On ne va pas vous mentir sur un développement potentiel des berlines familiales du segment D en France. À part les taxis et VTC, c’est n’est plus trop ça qui se vend. Toujours est-il que la mutation du marché automobile vers le 100 % électrique pourrait changer la donne. La raison ? L’idée qu’ont les constructeurs automobiles de nous sortir des SUV 100 % électriques plus ou moins bien dessinés. Il faut dire que leur plate-forme favorise le plancher en sandwich permettant de loger une imposante batterie et mettre toute la famille au-dessus. L’autre solution, adoptée par Porsche sur le Taycan (Audi sur l’e-Tron GT) et quelques autres. Mazda dispose déjà d’une gamme de SUV hybrides qui font parfaitement le job (pour le marché européen). Au Salon de Tokyo, Mazda vient démontrer deux études de style sur un coupé GT et citadine. Le Coupé Vision X force le trait sur la fluidité qui caractérise toutes les Mazda en annonçant un système hybride incluant un moteur rotatif et électrique pour une puissance cumulée de 510 ch. Le Vision X Compact s’attache à renforcer le lien entre l’être humain et l’automobile urbaine aussi bien pour son côté pratique en ville mais aussi grâce à une interface dotée d’une Intelligence Artificielle inédite. Vous l’aurez compris, on a hâte de les voir débarquer en série chez nous ! Mais l’heure est à notre toute nouvelle berline famille, la Mazda 6e.
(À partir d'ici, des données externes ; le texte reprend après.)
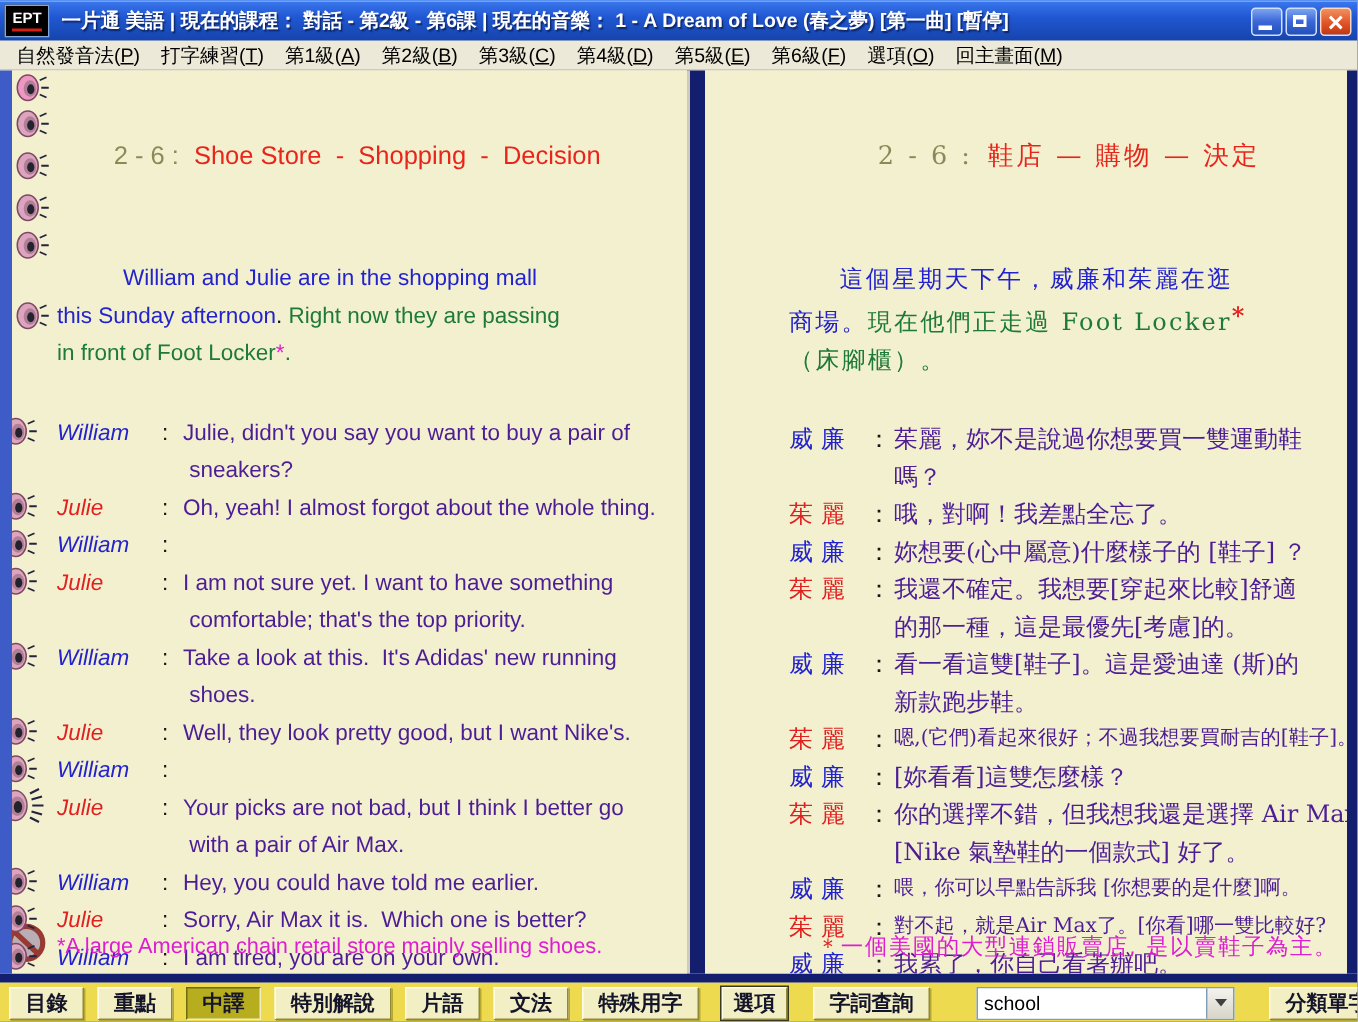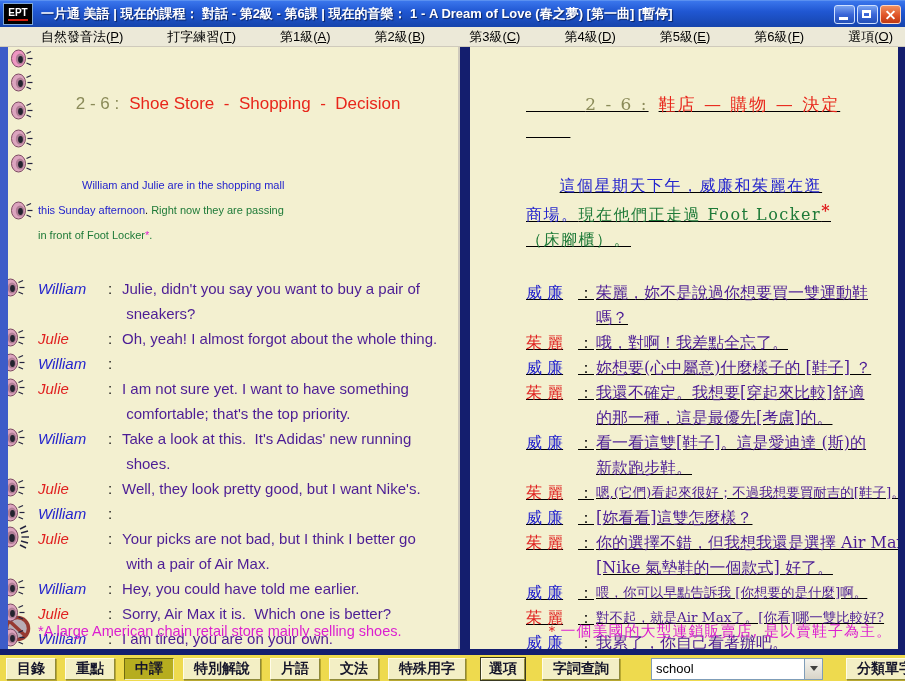--- a/index.html
+++ b/index.html
@@ -24,47 +24,47 @@
   .g-min{position:absolute;left:4px;bottom:3px;width:9px;height:3px;background:#fff;}
   .g-max{position:absolute;left:4px;top:4px;width:9px;height:8px;border:2px solid #fff;border-top-width:3px;box-sizing:border-box;}
   .g-x{position:absolute;inset:0;}
   .g-x:before,.g-x:after{content:"";position:absolute;left:4px;top:8px;width:11px;height:2px;background:#fff;}
   .g-x:before{transform:rotate(45deg);}
   .g-x:after{transform:rotate(-45deg);}
 
   
   .menubar{height:19px;background:#ece9d8;border-bottom:1px solid #cfcabc;
     display:flex;align-items:center;padding-left:4px;font-size:13px;color:#000;}
-  .menu-item{padding:13px 7px;cursor:pointer;white-space:nowrap;margin-left:30px;}
+  .menu-item{padding:13px 7px;cursor:pointer;white-space:nowrap;}
 
   
   .content{position:relative;height:602px;display:flex;
     border-bottom:6px solid #141e6e;box-sizing:content-box;}
   .bluestrip{position:absolute;left:0;top:0;width:8px;height:100%;background:#3d5cc8;z-index:0;}
   .panel{position:relative;box-sizing:border-box;background:#f3f0d0;overflow:hidden;}
   .panel.left{margin-left:8px;width:450px;padding:18px 8px 0 30px;}
   .divider{width:12px;background:#141e6e;border-left:2px solid #cfcabc;box-sizing:border-box;flex:none;}
   .panel.right{width:428px;padding:18px 8px 0 56px;
-    font-family:"DejaVu Serif","Liberation Serif",serif;text-decoration:underline;}
+    font-family:"DejaVu Serif","Liberation Serif",serif;}
   .rborder{width:7px;background:#141e6e;flex:none;}
 
   
   .c-blue{color:#2323cd;} .c-red{color:#e02120;} .c-green{color:#1e7a38;}
   .c-magenta{color:#dc1ed0;} .c-olive{color:#8a8a58;} .c-black{color:#161616;}
   .c-titlered{color:#e8251a;}
   .run{white-space:pre;}
   .run.sup{vertical-align:4px;font-weight:bold;}
 
   
   .ptitle{line-height:26px;font-size:17px;white-space:pre;}
   .ptitle .lesson{margin-right:10px;}
   .panel.right .ptitle{letter-spacing:2px;}
 
   
-  .intro{margin-top:30px;line-height:25px;font-size:11px;text-indent:44px;}
+  .intro{margin-top:30px;line-height:25px;font-size:15px;text-indent:44px;}
   .panel.right .intro{font-size:16px;letter-spacing:1.5px;text-indent:2.1em;}
 
   
   .rows{margin-top:28px;}
   .drow{position:relative;display:flex;line-height:25px;font-size:15px;align-items:flex-start;}
   .panel.right .drow{font-size:16px;}
   .panel.right .drow.small .dtext{font-size:13.5px;}
   .dname{flex:none;width:70px;}
   .panel.left .dname{font-style:italic;}
   .panel.right .dname{width:52px;}

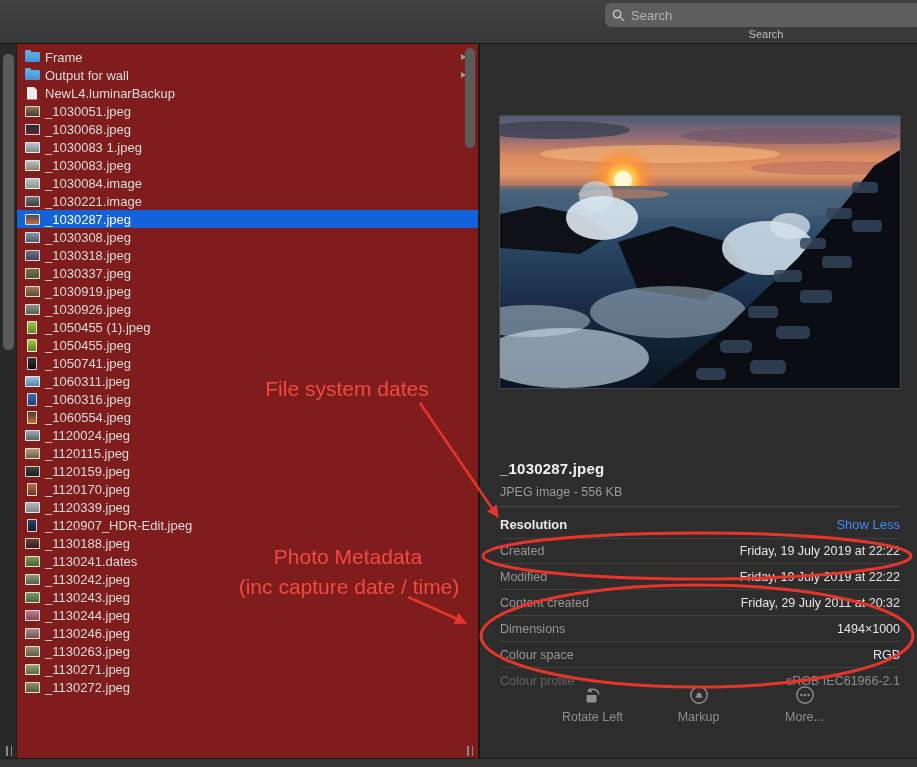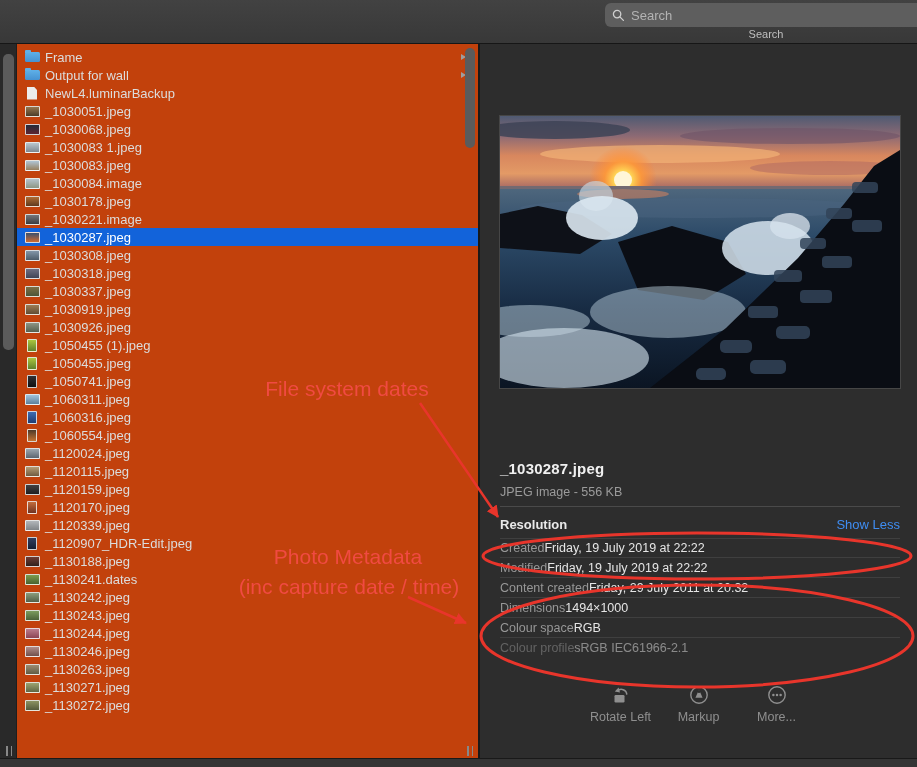--- a/index.html
+++ b/index.html
@@ -18,21 +18,21 @@
   .search-ph { color:#b3b3b3; font-size:13px; }
   .toolbar-label { position:absolute; top:28px; left:766px; transform:translateX(-50%);
     font-size:11px; color:#bfbfbf; }
   
   .content { position:absolute; top:44px; left:0; width:917px; height:714px; overflow:hidden; }
   .edge-col { position:absolute; left:0; top:0; width:17px; height:100%;
     background:#292929; border-right:1px solid #1e1e1e; box-sizing:border-box; }
   .thumb { position:absolute; background:#5b5b5b; border-radius:5px; }
   .edge-thumb { left:3px; top:10px; width:11px; height:296px; }
   .list-col { position:absolute; left:17px; top:0; width:461px; height:100%;
-    background:#c2410c; border-right:2px solid #191919; box-sizing:content-box;text-align:right; }
+    background:#7f1d1d; border-right:2px solid #191919; box-sizing:content-box;text-align:right; }
   .rows { position:absolute; top:4px; left:0; right:0; }
   .row { height:18px; display:flex; align-items:center; padding-left:6px;
     position:relative; color:#dcdcdc; font-size:13px; white-space:nowrap; }
   .row.sel { background:var(--sel-blue,#1263da); color:#fff; }
   .ficon { width:18px; height:14px; margin-right:4px; flex:none;
     display:flex; align-items:center; justify-content:center; }
   .ficon i { display:block; }
   .ficon i.img { border:1px solid rgba(255,255,255,.78); box-sizing:border-box; border-radius:1px; }
   .ficon i.l { width:15px; height:11px; }
   .ficon i.p { width:10px; height:13px; }
@@ -57,26 +57,26 @@
   .preview-img svg { display:block; width:100%; height:100%; }
   .pv-title { position:absolute; left:20px; top:416px; font-size:15px; font-weight:bold;
     color:#f0f0f0; letter-spacing:.2px; }
   .pv-sub { position:absolute; left:20px; top:441px; font-size:12.5px; color:#9b9b9b; }
   .pv-div { position:absolute; left:20px; right:17px; top:462px; height:1px; background:rgba(255,255,255,.14); }
   .info-head { position:absolute; left:20px; right:17px; top:470px; height:20px;
     display:flex; justify-content:space-between; align-items:center; }
   .info-title { font-size:13px; font-weight:bold; color:#e9e9e9; }
   .show-less { font-size:13px; color:var(--link-blue,#3f8df2); cursor:default; }
   .meta { position:absolute; left:20px; right:17px; top:494px; }
-  .mrow { height:20px; display:flex; justify-content:flex-start; align-items:center;
+  .mrow { height:26px; display:flex; justify-content:space-between; align-items:center;
     border-bottom:1px solid rgba(255,255,255,.09); font-size:12.5px; box-sizing:border-box; }
   .mrow:first-child { border-top:1px solid rgba(255,255,255,.09); }
   .mrow.faded { opacity:.5; border-bottom:none; }
   .mlabel { color:#979797; } .mvalue { color:#e5e5e5; }
-  .actions { position:absolute; left:0; right:0; top:640px; display:flex; justify-content:center; }
+  .actions { position:absolute; left:0; right:0; top:640px; display:flex; justify-content:center;gap:28px; }
   .action { width:78px; display:flex; flex-direction:column; align-items:center;
     color:#8f8f8f; font-size:12.5px; gap:4px; }
   .action .aicon { width:22px; height:22px; }
   .action .aicon svg { width:22px; height:22px; display:block; }
   
   .bottom-bar { position:absolute; left:0; bottom:0; width:100%; height:9px;
     background:#353535; border-top:1px solid #191919; box-sizing:border-box; }
   
   .annot { position:absolute; left:0; top:0; width:917px; height:767px; pointer-events:none; }
   .annot text { font-family:"Liberation Sans", sans-serif; font-size:21px;
@@ -155,27 +155,20 @@
               <i class="img l" style="background: linear-gradient(rgb(175, 197, 213), rgb(151, 128, 94));"></i>
             </span>
     <span class="fname">_1030083.jpeg</span>
 
   </div>
           <div class="row">
     <span class="ficon">
               <i class="img l" style="background: linear-gradient(rgb(181, 195, 205), rgb(140, 150, 132));"></i>
             </span>
     <span class="fname">_1030084.image</span>
-
-  </div>
-          <div class="row">
-    <span class="ficon">
-              <i class="img l" style="background: linear-gradient(rgb(176, 108, 52), rgb(94, 58, 30));"></i>
-            </span>
-    <span class="fname">_1030178.jpeg</span>
 
   </div>
           <div class="row">
     <span class="ficon">
               <i class="img l" style="background: linear-gradient(rgb(116, 118, 122), rgb(58, 60, 64));"></i>
             </span>
     <span class="fname">_1030221.image</span>
 
   </div>
           <div class="row sel">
Quand les gens se retournent…
On ne va pas vous ré-expliquer le principe du design Mazda. Pour faire simple, les voitures se veulent fluides, comme sculptées par le vent. Cette nouvelle Mazda 6e est sans doute l’une des berlines les plus élégantes du marché. Sans exagérer ses formes, cette familiale longue de 4,92 mètres tout de même (+ 5 cm par rapport à la Mazda 6 précédente) attire les regards. Cette berline a beau avoir des origines chinoises (le Japonais a créé une coentreprise nommée Changan Mazda Automobile il y a plus de 10 ans), elle met visuellement une vraie claque à tout ce qui existe actuellement sur le marché des électriques (ou pas) grâce à cette finesse de ligne. Une fois à bord, on est vite conquis par cette présentation assez haut de gamme. Il s’agit ici de retrouver l’univers Mazda avec des matières nobles dans un univers rassurant et élégant. Quelques regrets tout de même avec l’absence des boiseries claires et des chromes présents sur les SUV XC60/80, l’absence de molette sur la console centrale et ses boutons très intuitifs au profit d’un écran central qui gère… presque tout. Réglage des rétroviseurs (ok, on ne le fait qu’une fois), mais aussi essuie-glaces… Le volant propose un bouton pour accéder directement au réglage des essuie-glaces certes, mais il faut le gérer sur l’écran central et ça, en conduite, c’est potentiellement dérangeant. C’est néanmoins la seule ombre sur l’ergonomie globale de cette voiture. À la manière de Tesla, ou… peut-être Xpeng, l’interface de l’écran central est fluide et rapide : on passe très vite d’une fonction à l’autre et le système audio Sony permet de passer de très bons moments à bord. Dans le détail, le rangement central permet d’accueillir de grandes bouteilles d’eau, la console dispose de deux chargeurs à induction ventilés pour smartphones. Et puis, notons le niveau de confort des sièges aussi bien à l’avant qu’aux places arrière.
Une grande douceur
Sous le plancher, une batterie d’une capacité de 68,8 kWh. Nous ne sommes pas dans la moyenne supérieure de la catégorie des berlines familiales mais cette batterie se recharge assez vite avec 165 kW annoncés. En somme, en 15 minutes, on récupère 235 km d’autonomie. Dès les premiers tours de roues, on apprécie le confort de notre berline. La légèreté de la direction peut surprendre au départ mais on trouve vite ses repères. De plus, cette direction permet de gommer facilement les 2 tonnes de la voiture. Les 258 ch envoyés aux roues arrière offrent ce qu’il faut de répondant et, pour tout vous dire, nous n’avons quasiment jamais eu besoin de basculer en mode Sport pour obtenir plus de réactivité. Même dans les rues très dégradées de certains arrondissements de Paris (dans ce domaine, il faut reconnaître que le 17e et, pour certains, le 8e deviennent presque des zones de tout-terrain…). Sur petite route, si certains de nos confrères ont noté un manque de précision, ce n’était pas le cas de notre modèle (parfois certaines voitures en pré-série sont reparamétrées). À l’arrivée, cette berline offre un très bon niveau de confort et donne vraiment envie de passer du temps à son bord. Son tarif de 44 900 euros pour la version Takumi est presque imbattable sur cette catégorie de berlines 100 % électrique.